Death and destruction is imminent!  … or maybe not.  At least that was the false message in Hawaii and Japan earlier this month regarding incoming nuclear missiles.  All it takes is making the wrong menu pick, or believing that you’re in a simulation instead of reality.  But how red and flashing and glaring does an “Are you sure?” have to be?  It needs to be annoying enough to be noticed, but not annoying enough to be, well, annoying because it ruins the user experience.

I am assuming that user experience is behind EMV chip readers beeping a little less loud with their “remove your card already; don’t leave it by accident!”  Of course, there is a different level of emergency between “Please remove your card that a moment ago you needed to keep in for scanning purposes” and “Do you really want to tell the population that they’re all about to die without any further explanation of how they should proceed?”

The U.S. currently uses the Emergency Alert System (EAS), which replaced the Emergency Broadcast System in 1997, and is jointly coordinated by FEMA, the FCC and the National Weather Service.  In 2008, work began on including smartphone notifications, with individual state rollouts beginning early 2013.  On November 9, 2011, a federal test of the system was performed.  While it mostly worked, there were various bugs reported:

  • 18% of stations failed to either receive or retransmit the alert which included some hard-coding preventions in EAS systems to prevent playing the 30-second Emergency Action Notification (EAN) due to expecting a 75-second message or longer
  • Due to a feedback loop, the test played several times in the background, and the EOM code was sent twice, violating EAS rules
  • The alert code that would have allowed the President to speak was missing
  • DirecTV users heard Lady Gaga’s “Paparazzi” in the background due to an off-air channel mix-up (my vote would be for her “The Edge of Glory” which dropped 6 months to the day before the test)
  • A large-delay reverb effect and noisy background levels.

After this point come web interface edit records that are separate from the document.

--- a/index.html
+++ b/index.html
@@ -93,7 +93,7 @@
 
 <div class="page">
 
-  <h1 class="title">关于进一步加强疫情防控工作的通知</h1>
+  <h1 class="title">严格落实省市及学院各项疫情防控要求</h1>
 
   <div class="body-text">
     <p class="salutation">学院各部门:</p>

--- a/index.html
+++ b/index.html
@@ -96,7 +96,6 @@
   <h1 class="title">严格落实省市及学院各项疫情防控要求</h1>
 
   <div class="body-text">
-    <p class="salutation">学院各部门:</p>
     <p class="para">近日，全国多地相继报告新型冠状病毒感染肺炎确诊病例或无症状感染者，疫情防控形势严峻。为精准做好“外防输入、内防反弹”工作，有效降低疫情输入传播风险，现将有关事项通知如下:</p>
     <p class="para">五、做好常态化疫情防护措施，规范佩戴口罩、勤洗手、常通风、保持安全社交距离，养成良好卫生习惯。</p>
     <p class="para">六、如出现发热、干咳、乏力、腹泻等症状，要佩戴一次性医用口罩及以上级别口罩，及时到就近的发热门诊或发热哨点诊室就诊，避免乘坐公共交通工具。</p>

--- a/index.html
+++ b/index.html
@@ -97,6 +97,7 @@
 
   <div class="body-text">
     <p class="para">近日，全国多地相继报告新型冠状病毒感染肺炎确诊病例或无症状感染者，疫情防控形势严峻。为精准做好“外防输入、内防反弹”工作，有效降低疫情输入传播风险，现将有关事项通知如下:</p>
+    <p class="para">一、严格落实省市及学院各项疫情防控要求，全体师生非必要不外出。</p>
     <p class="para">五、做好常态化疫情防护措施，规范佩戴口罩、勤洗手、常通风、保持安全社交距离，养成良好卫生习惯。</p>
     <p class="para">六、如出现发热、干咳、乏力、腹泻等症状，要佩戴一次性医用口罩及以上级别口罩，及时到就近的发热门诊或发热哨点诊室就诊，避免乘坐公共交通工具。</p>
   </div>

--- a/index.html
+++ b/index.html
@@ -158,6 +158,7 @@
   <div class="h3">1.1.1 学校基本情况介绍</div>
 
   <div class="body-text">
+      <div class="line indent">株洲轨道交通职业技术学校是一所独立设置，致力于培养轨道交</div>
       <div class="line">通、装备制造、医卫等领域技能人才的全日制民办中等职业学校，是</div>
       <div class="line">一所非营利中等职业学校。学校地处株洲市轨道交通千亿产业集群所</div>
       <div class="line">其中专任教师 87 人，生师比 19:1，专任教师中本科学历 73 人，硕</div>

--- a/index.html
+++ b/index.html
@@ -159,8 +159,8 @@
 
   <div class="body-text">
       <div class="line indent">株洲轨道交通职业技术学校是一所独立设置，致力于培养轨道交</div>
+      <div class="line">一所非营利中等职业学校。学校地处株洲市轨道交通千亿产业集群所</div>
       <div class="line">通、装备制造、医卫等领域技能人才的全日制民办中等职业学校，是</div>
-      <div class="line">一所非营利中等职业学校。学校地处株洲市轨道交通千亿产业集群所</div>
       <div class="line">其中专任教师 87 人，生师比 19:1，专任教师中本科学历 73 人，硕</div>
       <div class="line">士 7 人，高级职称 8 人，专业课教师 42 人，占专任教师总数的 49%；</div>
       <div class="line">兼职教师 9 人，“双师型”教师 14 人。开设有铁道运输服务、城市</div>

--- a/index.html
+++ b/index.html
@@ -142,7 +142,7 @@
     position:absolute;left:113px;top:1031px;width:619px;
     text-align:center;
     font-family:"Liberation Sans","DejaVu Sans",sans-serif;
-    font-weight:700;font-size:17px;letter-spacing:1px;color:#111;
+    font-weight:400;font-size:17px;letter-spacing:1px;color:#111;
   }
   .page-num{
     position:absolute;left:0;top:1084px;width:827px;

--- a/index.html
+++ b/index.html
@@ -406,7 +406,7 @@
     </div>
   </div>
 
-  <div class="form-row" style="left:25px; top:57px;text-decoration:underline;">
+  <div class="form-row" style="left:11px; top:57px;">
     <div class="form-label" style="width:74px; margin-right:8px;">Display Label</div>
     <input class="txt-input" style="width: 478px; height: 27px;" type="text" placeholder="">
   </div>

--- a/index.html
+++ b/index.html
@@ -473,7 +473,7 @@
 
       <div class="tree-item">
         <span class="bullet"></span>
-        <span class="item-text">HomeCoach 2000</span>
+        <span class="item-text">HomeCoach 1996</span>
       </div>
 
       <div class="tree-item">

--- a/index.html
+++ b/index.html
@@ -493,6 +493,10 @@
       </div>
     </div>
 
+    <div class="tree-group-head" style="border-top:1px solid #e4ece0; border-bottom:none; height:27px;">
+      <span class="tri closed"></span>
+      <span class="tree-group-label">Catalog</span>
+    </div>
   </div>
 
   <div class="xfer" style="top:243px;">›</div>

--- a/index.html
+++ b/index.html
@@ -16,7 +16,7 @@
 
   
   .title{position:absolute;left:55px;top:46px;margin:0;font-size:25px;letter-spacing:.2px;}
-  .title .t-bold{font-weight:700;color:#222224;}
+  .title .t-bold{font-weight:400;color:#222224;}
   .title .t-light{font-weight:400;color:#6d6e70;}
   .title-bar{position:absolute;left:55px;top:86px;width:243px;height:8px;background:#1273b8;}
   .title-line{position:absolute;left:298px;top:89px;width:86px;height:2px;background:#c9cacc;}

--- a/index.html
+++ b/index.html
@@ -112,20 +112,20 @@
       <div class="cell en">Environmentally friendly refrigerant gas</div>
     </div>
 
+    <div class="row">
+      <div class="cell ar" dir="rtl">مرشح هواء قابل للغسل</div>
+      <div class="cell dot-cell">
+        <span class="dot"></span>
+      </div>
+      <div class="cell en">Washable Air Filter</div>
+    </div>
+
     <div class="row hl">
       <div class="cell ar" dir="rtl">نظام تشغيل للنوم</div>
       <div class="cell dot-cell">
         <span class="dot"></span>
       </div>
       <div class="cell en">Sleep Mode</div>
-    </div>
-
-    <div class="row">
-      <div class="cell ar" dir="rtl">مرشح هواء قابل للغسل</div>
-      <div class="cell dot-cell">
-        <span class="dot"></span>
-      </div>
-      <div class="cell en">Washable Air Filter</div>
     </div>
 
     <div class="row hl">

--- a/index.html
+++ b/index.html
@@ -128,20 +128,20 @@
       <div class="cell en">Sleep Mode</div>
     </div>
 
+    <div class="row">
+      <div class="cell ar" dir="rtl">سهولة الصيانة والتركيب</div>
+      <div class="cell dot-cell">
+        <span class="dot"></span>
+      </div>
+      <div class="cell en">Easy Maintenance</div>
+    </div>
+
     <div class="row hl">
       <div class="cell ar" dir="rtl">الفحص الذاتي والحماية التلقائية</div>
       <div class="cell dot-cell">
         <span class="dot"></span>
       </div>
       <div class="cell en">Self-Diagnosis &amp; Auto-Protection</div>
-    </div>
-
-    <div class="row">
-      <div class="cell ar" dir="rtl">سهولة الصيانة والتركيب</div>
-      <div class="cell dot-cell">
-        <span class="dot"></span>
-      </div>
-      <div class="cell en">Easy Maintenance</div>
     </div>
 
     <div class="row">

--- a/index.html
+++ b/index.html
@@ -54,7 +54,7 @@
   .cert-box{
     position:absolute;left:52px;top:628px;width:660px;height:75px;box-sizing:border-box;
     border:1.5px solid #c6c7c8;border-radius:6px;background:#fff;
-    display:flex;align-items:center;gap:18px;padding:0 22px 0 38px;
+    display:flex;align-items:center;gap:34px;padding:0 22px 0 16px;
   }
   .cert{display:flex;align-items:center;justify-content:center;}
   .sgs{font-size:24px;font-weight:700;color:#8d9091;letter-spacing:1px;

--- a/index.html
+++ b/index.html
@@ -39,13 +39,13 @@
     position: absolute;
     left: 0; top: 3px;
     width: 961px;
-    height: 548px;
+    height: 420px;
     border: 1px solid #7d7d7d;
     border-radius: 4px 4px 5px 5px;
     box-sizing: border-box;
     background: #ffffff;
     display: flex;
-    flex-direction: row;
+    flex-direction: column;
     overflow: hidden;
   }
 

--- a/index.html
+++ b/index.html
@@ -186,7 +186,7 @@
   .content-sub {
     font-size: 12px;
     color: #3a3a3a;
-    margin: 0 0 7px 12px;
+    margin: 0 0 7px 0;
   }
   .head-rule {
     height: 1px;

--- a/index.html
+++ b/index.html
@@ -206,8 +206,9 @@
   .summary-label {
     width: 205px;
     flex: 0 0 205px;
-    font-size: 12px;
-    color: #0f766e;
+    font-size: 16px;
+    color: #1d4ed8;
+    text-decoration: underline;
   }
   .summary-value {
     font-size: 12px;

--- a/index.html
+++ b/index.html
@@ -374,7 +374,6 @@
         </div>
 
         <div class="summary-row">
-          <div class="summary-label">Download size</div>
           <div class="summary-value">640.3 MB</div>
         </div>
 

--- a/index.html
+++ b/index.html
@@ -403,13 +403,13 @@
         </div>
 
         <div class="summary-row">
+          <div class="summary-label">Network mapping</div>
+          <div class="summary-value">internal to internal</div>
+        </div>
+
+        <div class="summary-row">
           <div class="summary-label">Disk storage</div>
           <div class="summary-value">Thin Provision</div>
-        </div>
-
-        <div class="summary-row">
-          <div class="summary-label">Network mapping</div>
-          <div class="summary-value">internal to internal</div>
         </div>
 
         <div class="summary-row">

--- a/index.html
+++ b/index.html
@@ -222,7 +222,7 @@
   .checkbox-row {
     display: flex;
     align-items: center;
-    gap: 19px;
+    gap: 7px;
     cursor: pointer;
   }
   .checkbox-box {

In addition to these fixable bugs and the false alarms above (and other false alarms), incidents have included:

  • EAS tones being broadcast that were embedded in recorded ads (which can result in FCC fines and/or license renewal declination) or in movies/movie trailers (which were broadcast on TV) or video games
  • Hacking (EAS hardware which was still using the default passwords; each event has included the same “zombies rising from their graves” audio track) — not coincidentally, anything hacked to no longer be the brain in charge can be referred to as being a zombie
  • Testing errors (where testing was not expected to be broadcast live)

But what can we learn from all of this?  EAS, like IoT and medical devices, can have their default passwords hacked.  It is important to know the difference between live and test environments.  Following proper procedures and heeding Are-you-sure’s is critical.  And most importantly, testing helps improve your System Under Test.

Note: Had this been an actual emergency, Qualitest does not specifically endorse or reject the idea of playing Lady Gaga music as nuclear missiles head your way.